Polyester is a synthetic material that is popular for its durability and low price tag. Sure, durability and accessibility are both great, but polyester has major downsides, including that it’s derived from fossil fuels. The production process required to turn crude oil into petroleum and petroleum into polyester is wasteful and environmentally damaging.

The chemical treatments used by polyester manufacturers are toxic and known to cause neurological damage and even cancer at high levels of exposure, putting factory workers at risk. It’s true that polyester doesn’t retain as much water as cotton and other natural fibers and therefore requires less energy to launder, BUT every time a polyester bed sheet is washed, it sheds tiny pieces of plastic that are so small they are invisible to the naked eye. These tiny pieces of plastic called microfibers enter our waterways, devastate marine ecosystems, and even end up in our bodies.

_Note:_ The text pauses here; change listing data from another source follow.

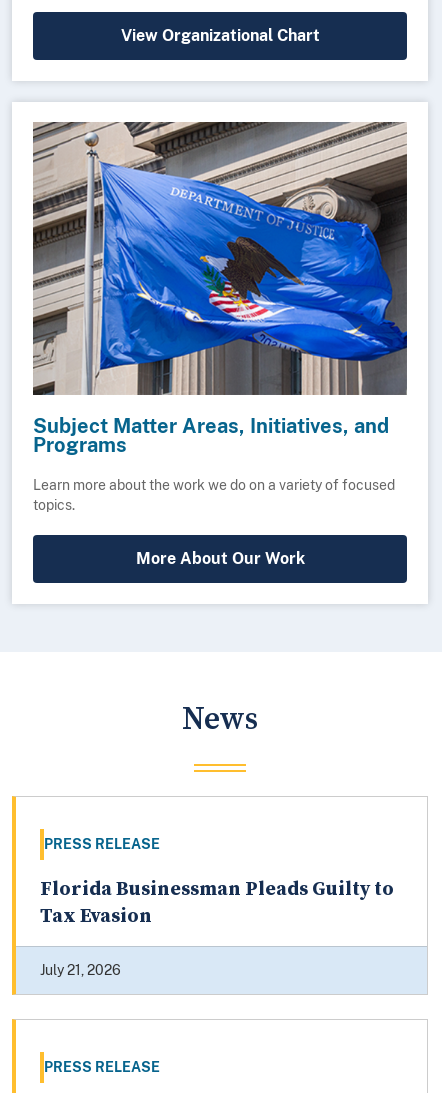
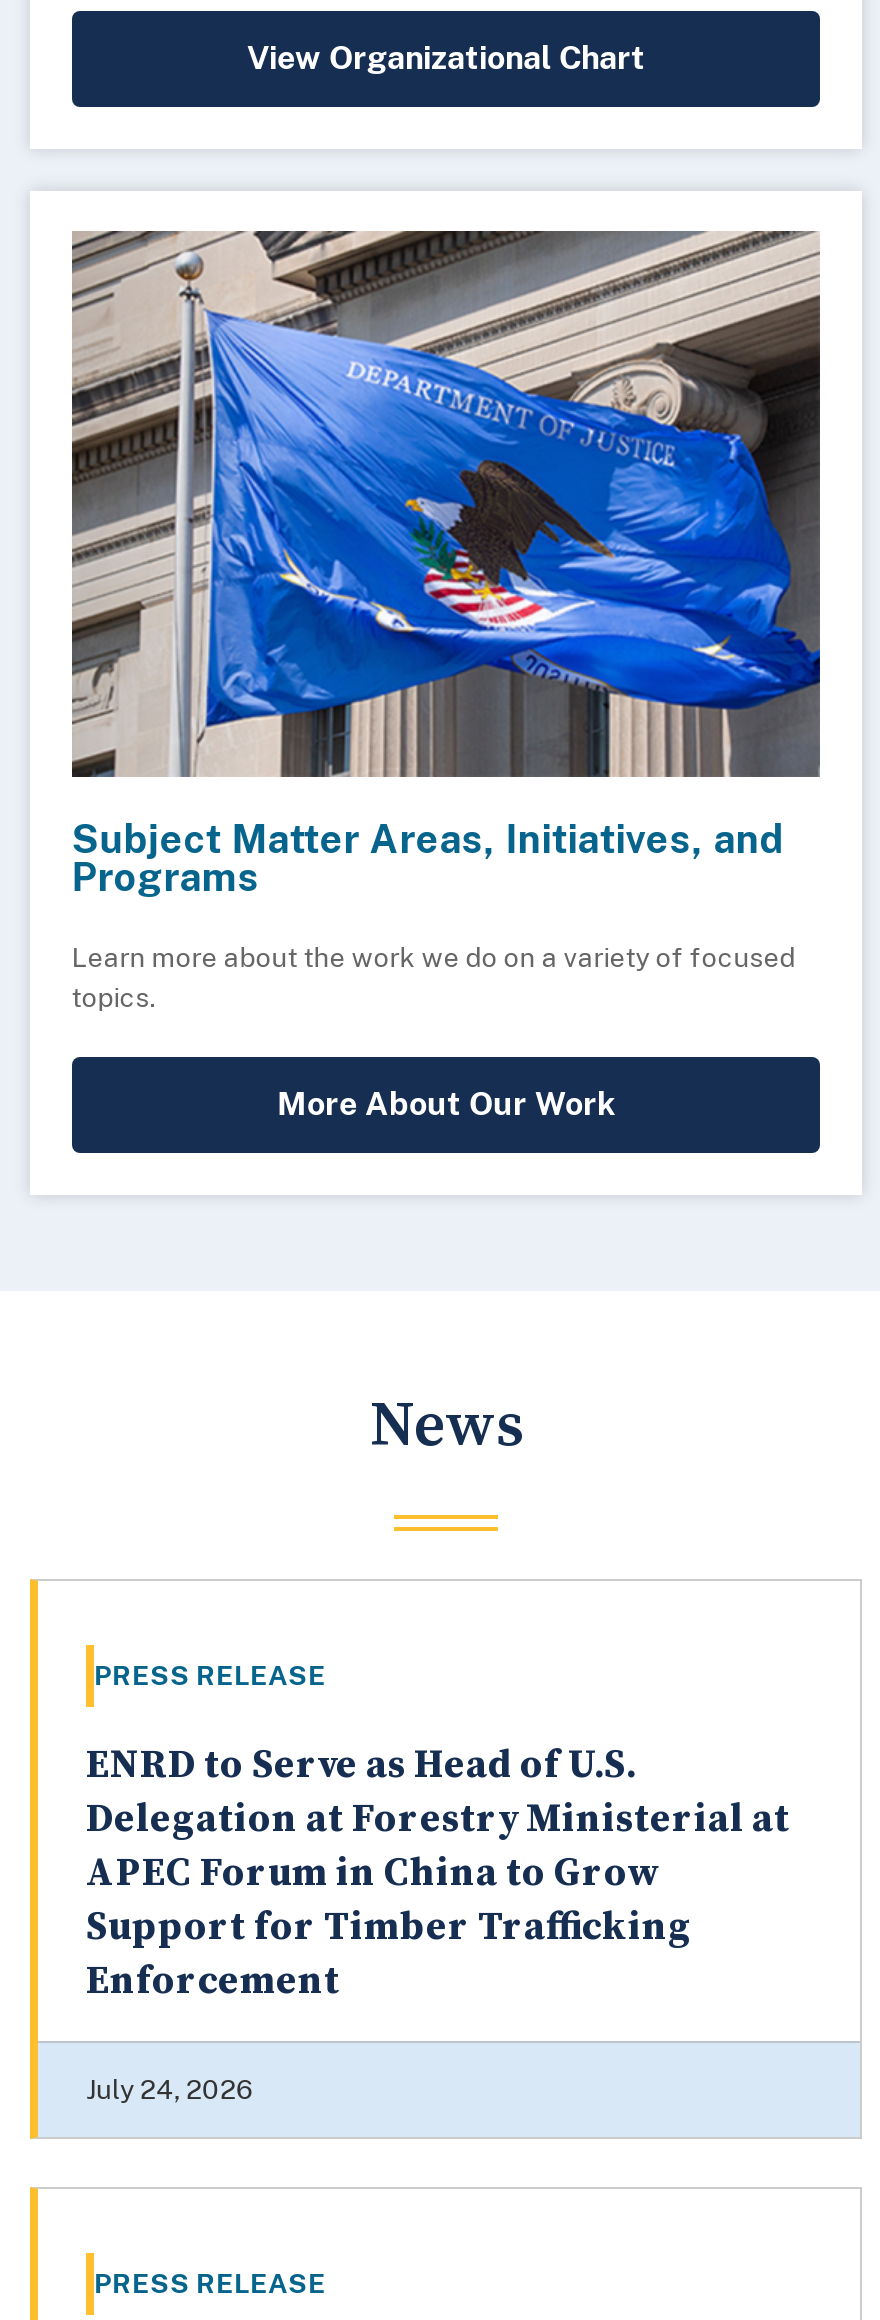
- Florida Businessman Pleads Guilty to
- Tax Evasion
+ ENRD to Serve as Head of U.S.
+ Delegation at Forestry Ministerial at
+ APEC Forum in China to Grow
+ Support for Timber Trafficking
+ Enforcement

- July 21, 2026
+ July 24, 2026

The Plastic Soup Foundation estimates that up to 35% of plastic polluting in our oceans comes from microfibers shed by synthetic fabrics. We’ll pass!

RECAP

Ok, that was a lot of information to take in. When all is said and done, the best options out there are organic cotton, linen, hemp, and Tencel. 

Certifications

When shopping for your sheets, you’re going to want to keep an eye out for certifications that offer insights into which chemicals are used and what labor practices are employed along the supply chain. We love OEKO-TEX, GOTS, and Fair Trade for bedding. 

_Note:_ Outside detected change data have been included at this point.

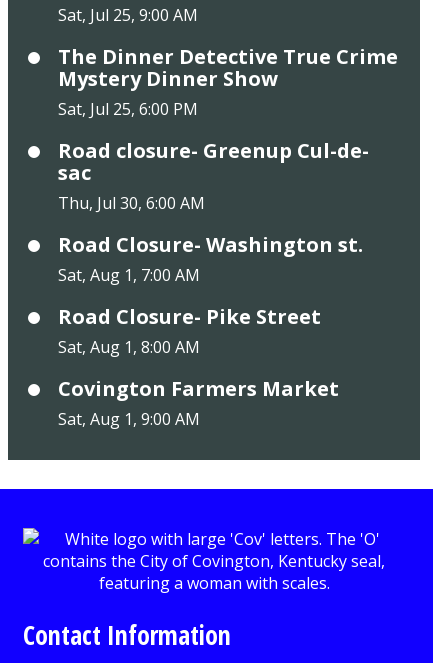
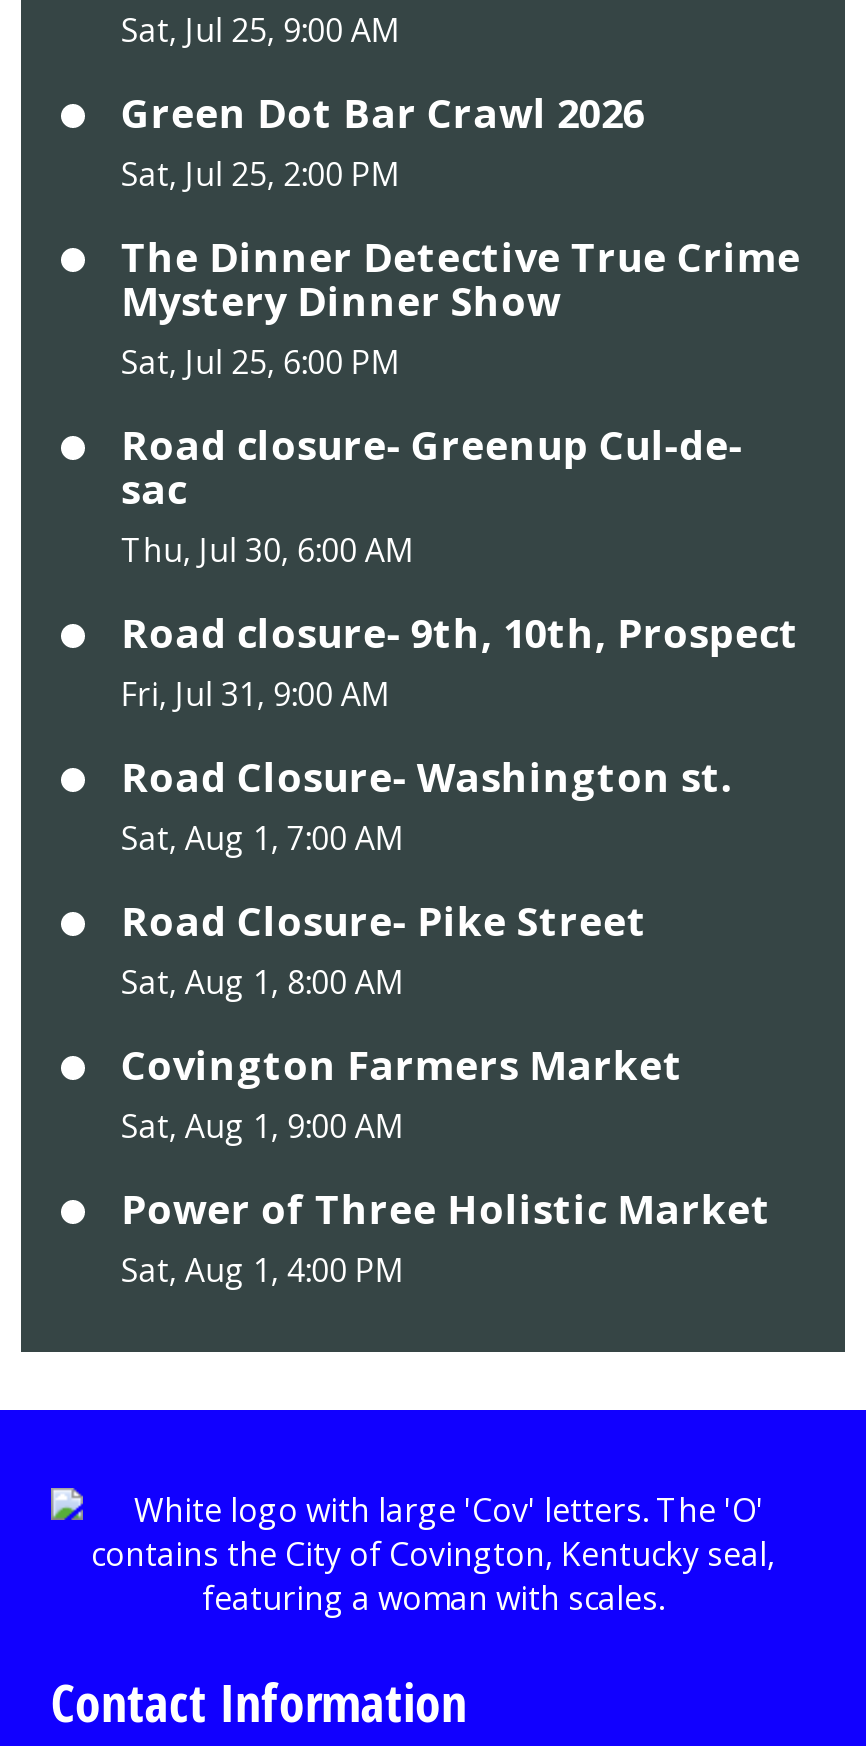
+ Green Dot Bar Crawl 2026
+ Sat, Jul 25, 2:00 PM

+ Road closure- 9th, 10th, Prospect
+ Fri, Jul 31, 9:00 AM

+ Power of Three Holistic Market
+ Sat, Aug 1, 4:00 PM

The OEKO-TEX certification guarantees that every component of a product has been tested for harmful substances such as pesticides, heavy metals, and formaldehyde. This certification tells us that the product is harmless to human health, which is great for the people who make the sheets AND the people who sleep on the sheets.

The Global Organic Textile Standard (GOTS) is like a more rigorous version of OEKO-TEX and requires that at least 70% of materials in the product are organic. It’s the cream of the crop when it comes to textile standards. If a product has a GOTS certification, it complies with environmental and social criteria along the entire supply chain. In a perfect world, every textile would have this certification. 

Fair Trade USA works on the ground with suppliers to ensure that people making Fair Trade Certified products work in safe conditions, protect the environment, and earn additional money to empower their communities. Fair Trade prioritizes people and the planet, and we’re here for it. 

OTHER TIPS

BSR estimates that laundering accounts for 40-80% of the GHG emissions for items requiring washing, drying, and ironing. That means that how you wash your sheets and with what methods (i.e. hot vs. cold water, tumble dry vs. air dry) is super important. When it’s time to wash your sheets, we recommend doing full loads using a low-heat wash cycle and a low heat, high-spin dry cycle. We love wool dryer balls because they shorten dry times and prevent static cling. Air drying is by far the most energy efficient drying method, so take advantage if that’s an option for you. If so, us New Yorkers can live vicariously through you as we envision sheets strung up along a clothesline blowing majestically in the wind like that scene from Greatest Showman (08:35).

Avoid products with wrinkle releasers and fabric softeners. Sheets labeled “wrinkle-free” or “iron-free” are finished with gross chemicals that could include formaldehyde, which is a skin and respiratory irritant that is a known human carcinogen, according to the National Toxicology Program.

Sheets last an average of 2-3 years. After reading this, don’t toss the sheets you already have to go get fresh linen ones. The most sustainable thing you can do is to get as much use out of existing materials you already own! That said, once you are done with your bedding, try repurposing it into cleaning rags or donating it to a local pet shelter. If you get your sheets from Coyuchi, utilize their take-back program to ensure your sheets are being properly recycled.